Fertility rate going below replacement level is an achievement of family planning programme.

The results of the latest National Family Health Survey (NHFS-5), released on Wednesday, affirm the heartening tendency, noticed since the 1980s, of a decline in the rate of population growth across the country. On an average, a woman in India was likely to bear 2.7 children in her lifetime according to the NHFS 2005-2006. The number fell to 2.2 in 2015-2016. NHFS-5 shows that this average has come down to 2. This means that the country has attained a major demographic milestone. India’s total fertility rate (TFR) has dropped below what the United Nations Population Council deems the “replacement level”. An average of less than 2.1 children per woman indicates that a generation is not producing enough children to replace itself. In other words, the NHFS-5 indicates that the country has taken the first step towards an outright reduction in population. This is a notable achievement for the country’s family planning programme and a resounding repudiation of politicians and policymakers who have, of late, been crying hoarse about population explosion.

A 9 per cent increase in the use of modern contraception, compared to the last survey, indicates the family planning programme’s increased reach. This is also attested by the fact that 62 per cent of the respondents reported that they had received information on side effects of contraceptives from grass roots-level officials, especially those working with the Mission Parivar Vikas. Launched in 2016, the programme’s stated objective is to give special attention to 146 high fertility districts in Bihar, Uttar Pradesh, Assam, Jharkhand, Madhya Pradesh, Rajasthan and Jharkhand. It’s unfortunate, however, that the bogey of population explosion has found takers amongst sections of the government in at least four of these states. Despite their varying political affiliation, Assam Chief Minister Himanta Biswa Sarma and Rajasthan’s former Health Minister Raghu Sharma seem to believe that a growing population is putting the “country’s resources under strain”. UP Chief Minister Adityanath has also described “rising population as a hurdle in development”. The Madhya Pradesh government has also lent its voice to this clamour.

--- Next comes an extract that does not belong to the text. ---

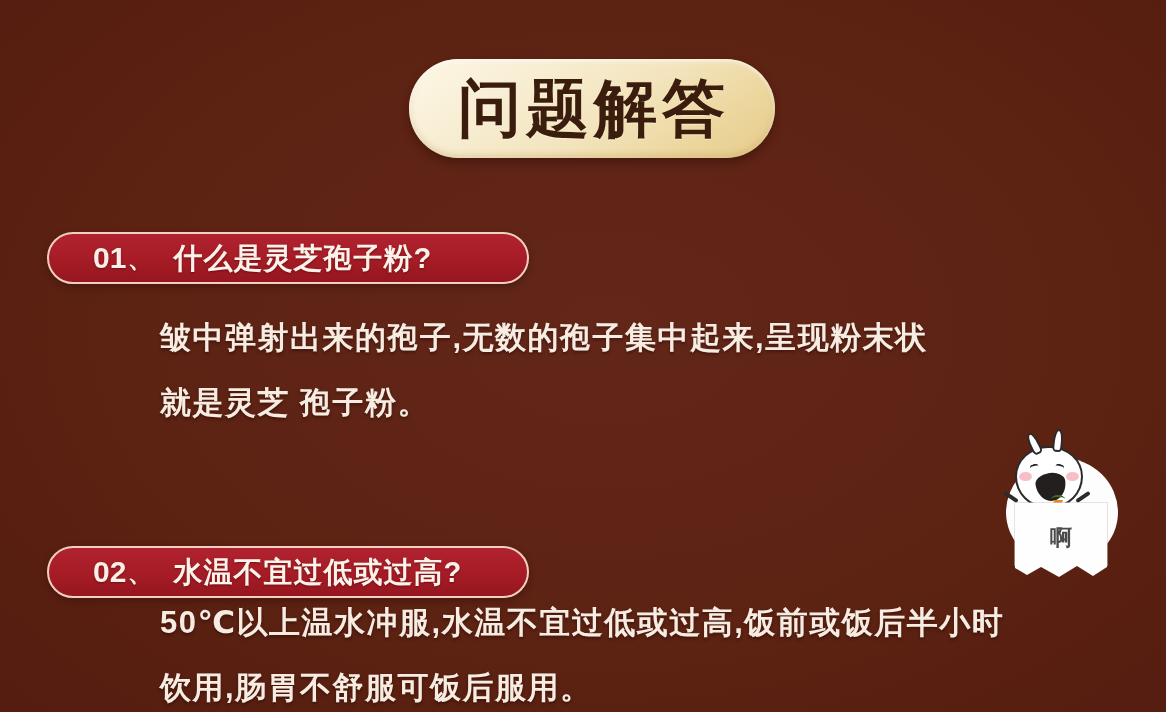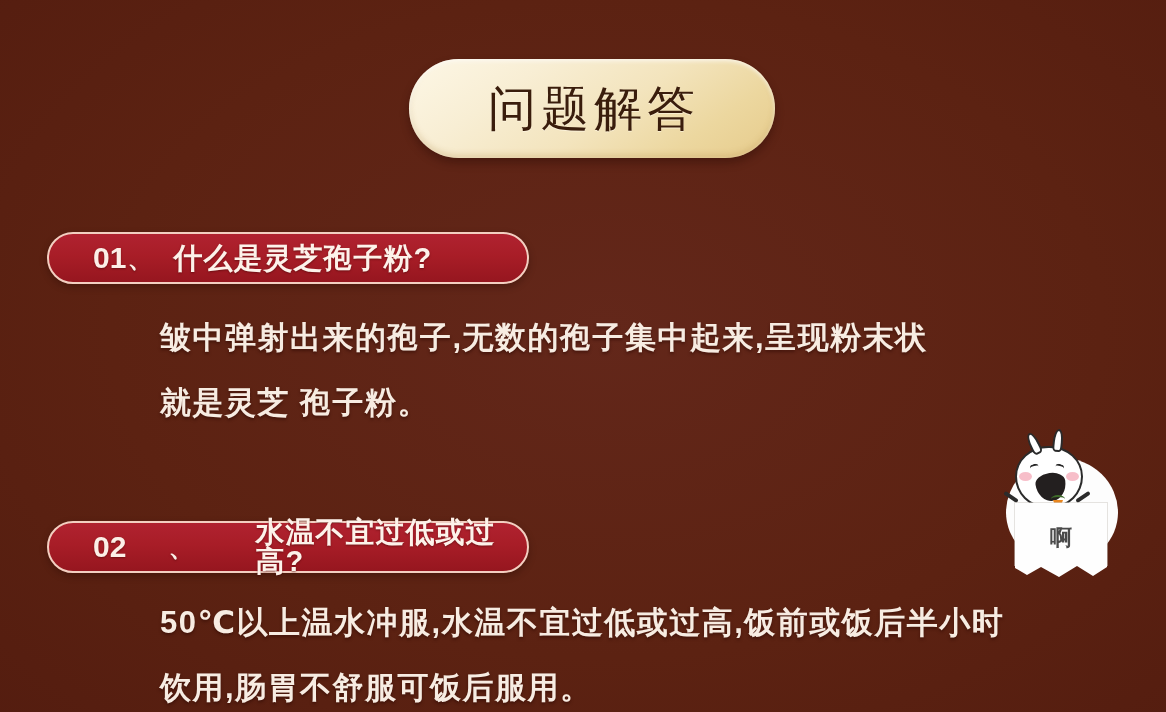"问题解答" #title-pill .title-text { font-size: 48px -> 63px; font-weight: normal -> bold }
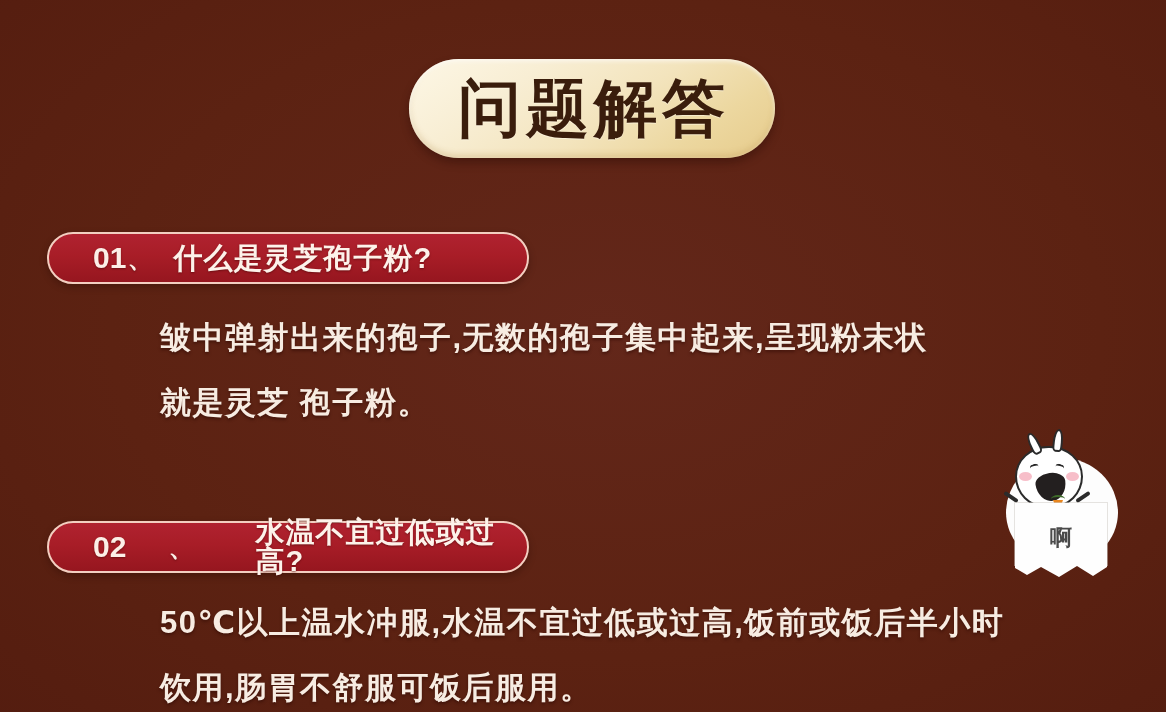"02" #pill-02 { gap: 41px -> none; top: 521px -> 546px }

There is much that is sobering about the NHFS survey, especially the fact that 57 per cent of women of reproductive age in the country are anaemic — up from the 53 per cent in 2015-2016. The percentage of anaemic children has also risen. In recent months, other studies have indicated that the pandemic period has taken a disproportionately high toll on the well-being of women and children, and aggravated nutritional and educational deficiencies. The experience of the Southern states shows that declining fertility rates are not just the function of family planning programmes but also have direct links with empowering women. It’s this development deficit that planners and policymakers must plug.